Ever since our hike in Seattle (you know, the one that had me WADDLING for days), I’ve been all into “nature”. I’m from Chicago — nature and I are just now getting acquainted in life…you know, after I moved AWAY from Chicago. My concept of “camping” was childhood birthday parties with tents set up in the backyard and my dad asleep in a lawn chair “protecting” us (i.e. shoring). After about 3 years of “camping” which resulted in sleeping on the couches in the air-conditioned house by midnight, my mom called it quits on “camping” birthday parties.
Lord love her for even going a round 2…or 3 with that idea.
When my students back in Ohio wanted to organize an picnic + hike as a going away get-together for me, I was 1) beyond flattered and 2) pumped! It was truly one of the nicest things anyone has ever done for me. Teaching was BEYOND rewarding and fun. A lot of work, but worth every effort. Having the opportunity to work with the future of nutrition was incredible. It was a great last quarter and I miss them all — luckily, some of them read my blog and will hopefully keep in touch! 🙂
Anyways. I struggled with what to bring to our picnic. It was HOT on that Thursday and I wasn’t sure if there were any dietary restrictions or allergies to accommodate.

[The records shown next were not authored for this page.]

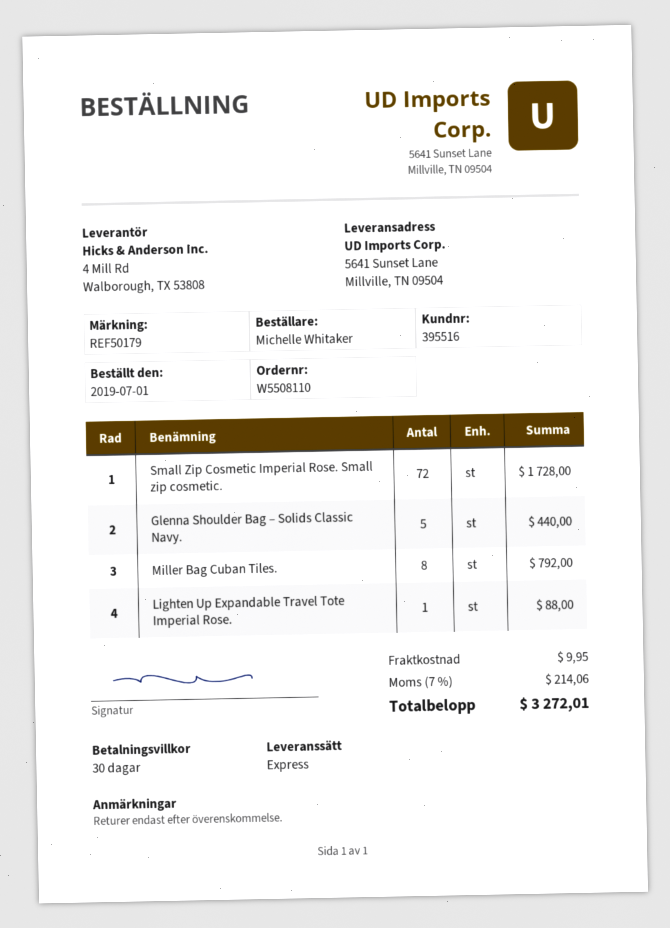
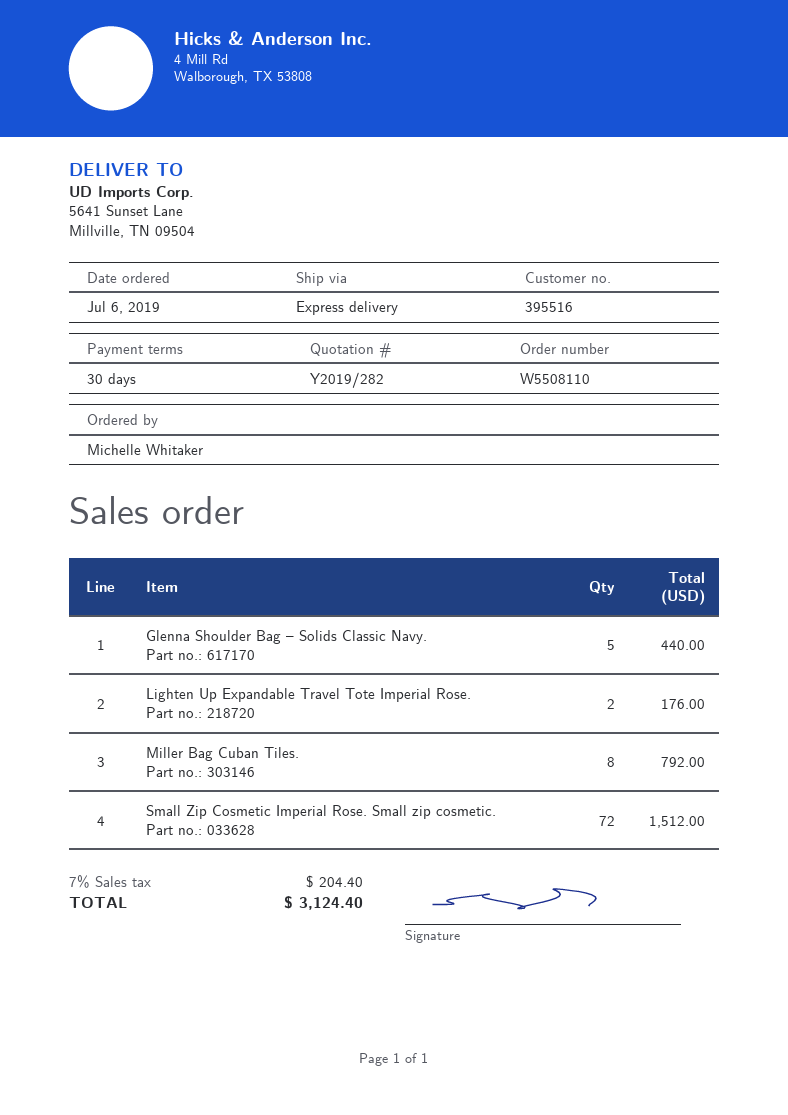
order date: 2019-07-01 -> 2019-07-06
Small Zip Cosmetic Imperial Rose. Small zip cosmetic.: 72 for 1728.00 -> 72 for 1512.00
Lighten Up Expandable Travel Tote Imperial Rose.: 1 for 88.00 -> 2 for 176.00
shipping: 9.95 -> none
tax: 7% = 214.06 -> 7% = 204.40
total: 3272.01 -> 3124.40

So, I did what any logical person would do and I polled my Facebook friends. Stephanie responded with the ingredients for this chicken salad and when she said it was the top seller at her local farmer’s market, I was sold (therefore, this is named Stephanie’s Chicken Salad!), especially since this chicken salad used plain Greek yogurt vs. mayonnaise. While I adore mayonnaise, some people don’t…and Greek yogurt is obviously a bit more healthy to share with my nutrition students.
I had no idea how much of each ingredient to include, so I just adjusted as I went along. I also had to add celery because I love that low-calorie crunch in cold salads. It just isn’t the same without it!
It tasted good to me. But I let them be the judge.
It was gone. Some went back for seconds.
Most requested the recipe. Lovely students & readers, here it is. SO GOOD.
Stephanie’s Chicken Salad
1 small (1 lb picked meat) rotisserie chicken, skinless
1/2 cup nonfat plain Greek yogurt
2-3 tsp Dijon mustard
salt and pepper, to taste
2 large celery stalks, finely chopped
3 green onions, chopped
1/3 cup dried cranberries
Pick a rotisserie of 1 pound of chicken, tearing into bite-sized pieces. Add yogurt, mustard, salt, and pepper; stir to combine. Fold in the remaining ingredients and refrigerate until served.
Yield: 8 servings (1/2 cup each)
Nutrition Information (per serving): 134 calories; 8.1 g. fat; 37 mg. cholesterol; 295 mg. sodium; 4.9 g. carbohydrate; 0.6 g. fiber; 12.3 g. protein
Result: The rotisserie chicken adds loads of flavor so that you don’t miss the mayonnaise. My students and I thought this chicken salad was perfect and it was a hit among all. For those who are looking for a lighter option or something mayo-free, this is perfect! Quick to make, too! Enjoy![/print_this]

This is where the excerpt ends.